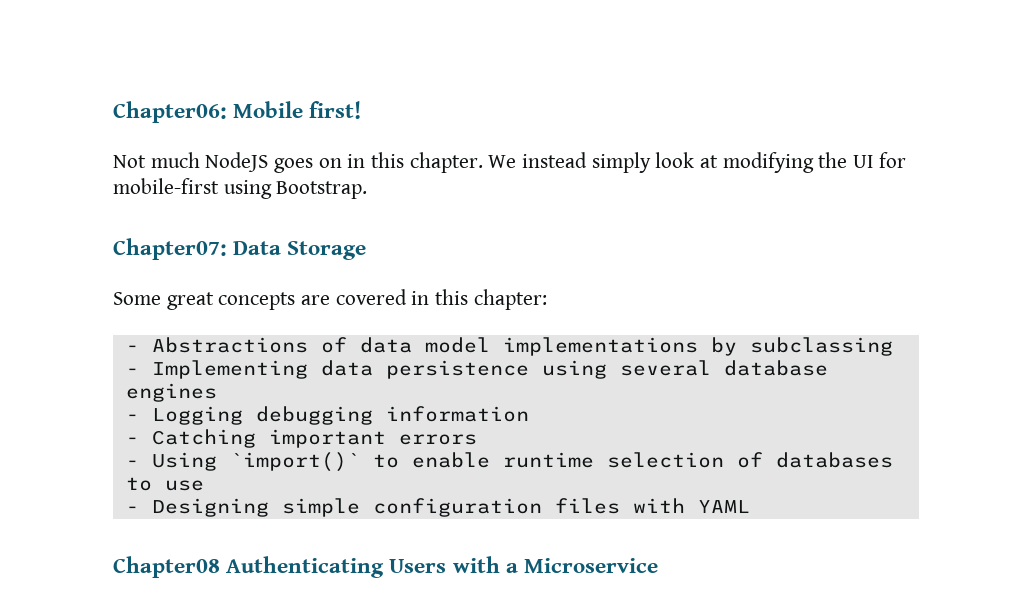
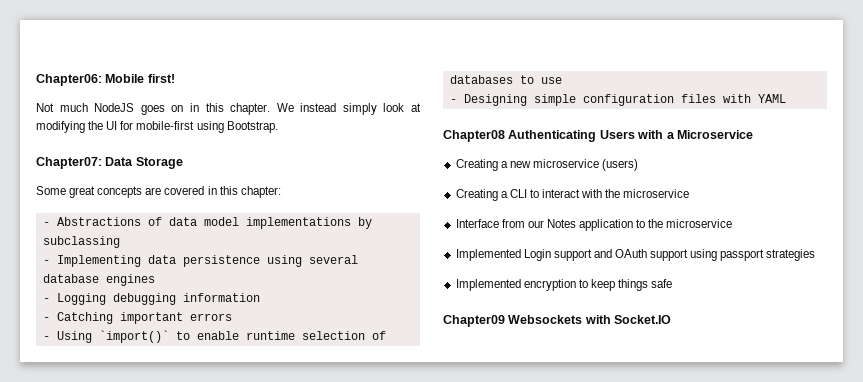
+ Creating a new microservice (users)
+ Creating a CLI to interact with the microservice
+ Interface from our Notes application to the microservice
+ Implemented Login support and OAuth support using passport strategies
+ Implemented encryption to keep things safe
+ Chapter09 Websockets with Socket.IO

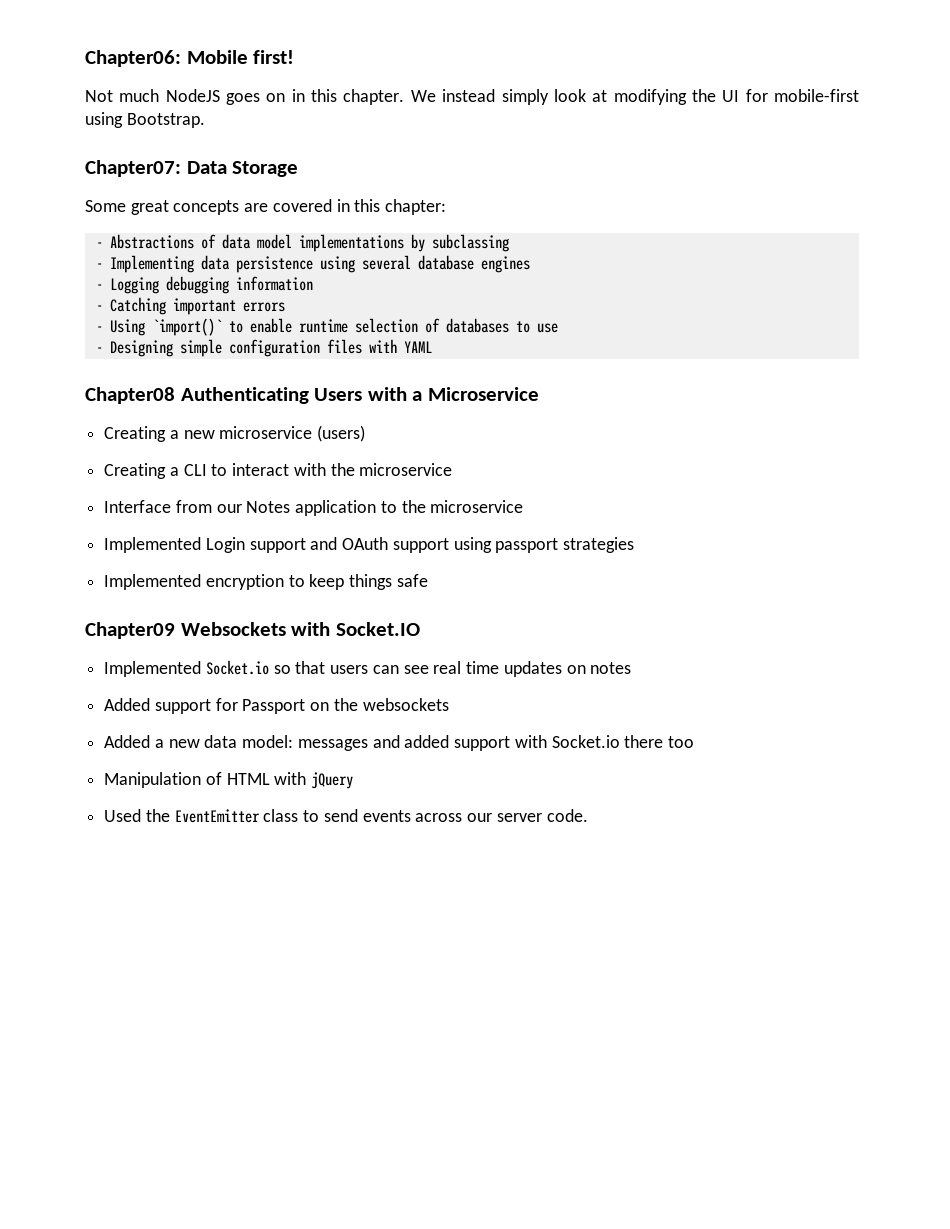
+ Implemented Socket.io so that users can see real time updates on notes
+ Added support for Passport on the websockets
+ Added a new data model: messages and added support with Socket.io there too
+ Manipulation of HTML with jQuery
+ Used the EventEmitter class to send events across our server code.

________

Up to and including the line that contains "on the websockets", print the records above exactly from their first line, without any pictures.

+ Creating a new microservice (users)
+ Creating a CLI to interact with the microservice
+ Interface from our Notes application to the microservice
+ Implemented Login support and OAuth support using passport strategies
+ Implemented encryption to keep things safe
+ Chapter09 Websockets with Socket.IO

+ Implemented Socket.io so that users can see real time updates on notes
+ Added support for Passport on the websockets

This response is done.